The trouble all starts when you drop bicyclists into the mix. At that point, a whole new set of combinations comes into play, and as a city we haven’t worked out how to make them work. In other cities, especially in places like Copenhagen or Utrecht, bicycles are ubiquitous and everybody knows how to behave on and around them. But we’re not there yet.

Bikes can and should behave much more like cars than pedestrians. They should ride on the road, not the sidewalk. They should stop at lights, and pedestrians should be able to trust them to do so. They should use lights at night. And — of course, duh — they should ride in the right direction on one-way streets. None of this is a question of being polite; it’s the law. But in stark contrast to motorists, nearly all of whom follow nearly all the rules, most cyclists seem to treat the rules of the road as strictly optional. They’re still in the human-powered mindset of pedestrians, who feel pretty much completely unconstrained by rules.

The result is decidedly suboptimal for all concerned, but mostly for the bicyclists themselves. New York needs to make a collective quantum leap, from treating bicyclists like pedestrians to treating bicyclists like motorists.
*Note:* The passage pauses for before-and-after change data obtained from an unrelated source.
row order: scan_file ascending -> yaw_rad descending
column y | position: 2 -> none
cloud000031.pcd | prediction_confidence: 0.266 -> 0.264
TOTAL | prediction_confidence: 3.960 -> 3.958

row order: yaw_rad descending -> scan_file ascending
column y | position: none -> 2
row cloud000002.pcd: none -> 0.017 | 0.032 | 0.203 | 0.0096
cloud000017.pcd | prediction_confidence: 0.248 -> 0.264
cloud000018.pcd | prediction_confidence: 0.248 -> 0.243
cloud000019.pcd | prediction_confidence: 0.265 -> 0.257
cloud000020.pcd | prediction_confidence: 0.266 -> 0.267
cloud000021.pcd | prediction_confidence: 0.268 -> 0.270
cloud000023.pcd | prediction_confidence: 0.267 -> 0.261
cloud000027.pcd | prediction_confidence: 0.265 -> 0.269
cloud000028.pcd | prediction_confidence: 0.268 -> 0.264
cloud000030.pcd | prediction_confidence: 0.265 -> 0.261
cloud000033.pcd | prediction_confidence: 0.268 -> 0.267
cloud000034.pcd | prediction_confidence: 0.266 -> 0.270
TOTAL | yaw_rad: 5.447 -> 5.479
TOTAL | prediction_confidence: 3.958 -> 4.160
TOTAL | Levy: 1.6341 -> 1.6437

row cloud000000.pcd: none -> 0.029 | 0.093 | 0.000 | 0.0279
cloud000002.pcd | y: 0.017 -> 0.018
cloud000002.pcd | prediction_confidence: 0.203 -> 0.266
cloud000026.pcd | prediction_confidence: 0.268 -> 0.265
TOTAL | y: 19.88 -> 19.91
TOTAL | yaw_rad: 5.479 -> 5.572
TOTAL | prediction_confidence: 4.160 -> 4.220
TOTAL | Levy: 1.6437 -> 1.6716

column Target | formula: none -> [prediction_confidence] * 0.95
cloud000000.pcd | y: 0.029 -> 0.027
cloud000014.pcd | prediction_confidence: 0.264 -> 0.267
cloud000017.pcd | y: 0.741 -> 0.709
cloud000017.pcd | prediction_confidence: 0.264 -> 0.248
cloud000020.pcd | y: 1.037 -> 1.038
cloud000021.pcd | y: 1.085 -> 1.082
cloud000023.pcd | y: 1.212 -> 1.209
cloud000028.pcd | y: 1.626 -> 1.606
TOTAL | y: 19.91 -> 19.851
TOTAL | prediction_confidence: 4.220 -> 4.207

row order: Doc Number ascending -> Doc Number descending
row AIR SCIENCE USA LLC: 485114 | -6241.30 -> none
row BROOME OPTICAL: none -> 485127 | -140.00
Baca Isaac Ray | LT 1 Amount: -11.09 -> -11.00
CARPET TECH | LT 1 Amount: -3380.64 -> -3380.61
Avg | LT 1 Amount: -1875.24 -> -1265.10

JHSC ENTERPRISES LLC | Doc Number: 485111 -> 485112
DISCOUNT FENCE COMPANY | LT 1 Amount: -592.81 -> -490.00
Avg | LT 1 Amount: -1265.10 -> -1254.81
And unless and until it does, bike relations will continue to be marked by hostility and mistrust.

Consider the bicyclist-bicyclist encounter, first. Most of the time, bicyclists get on just fine with each other: we’re all riding along the street in the same direction, and if you need to do it, overtaking is pretty easy. You look behind to check for cars, you might announce a polite “on your left”, and off you go.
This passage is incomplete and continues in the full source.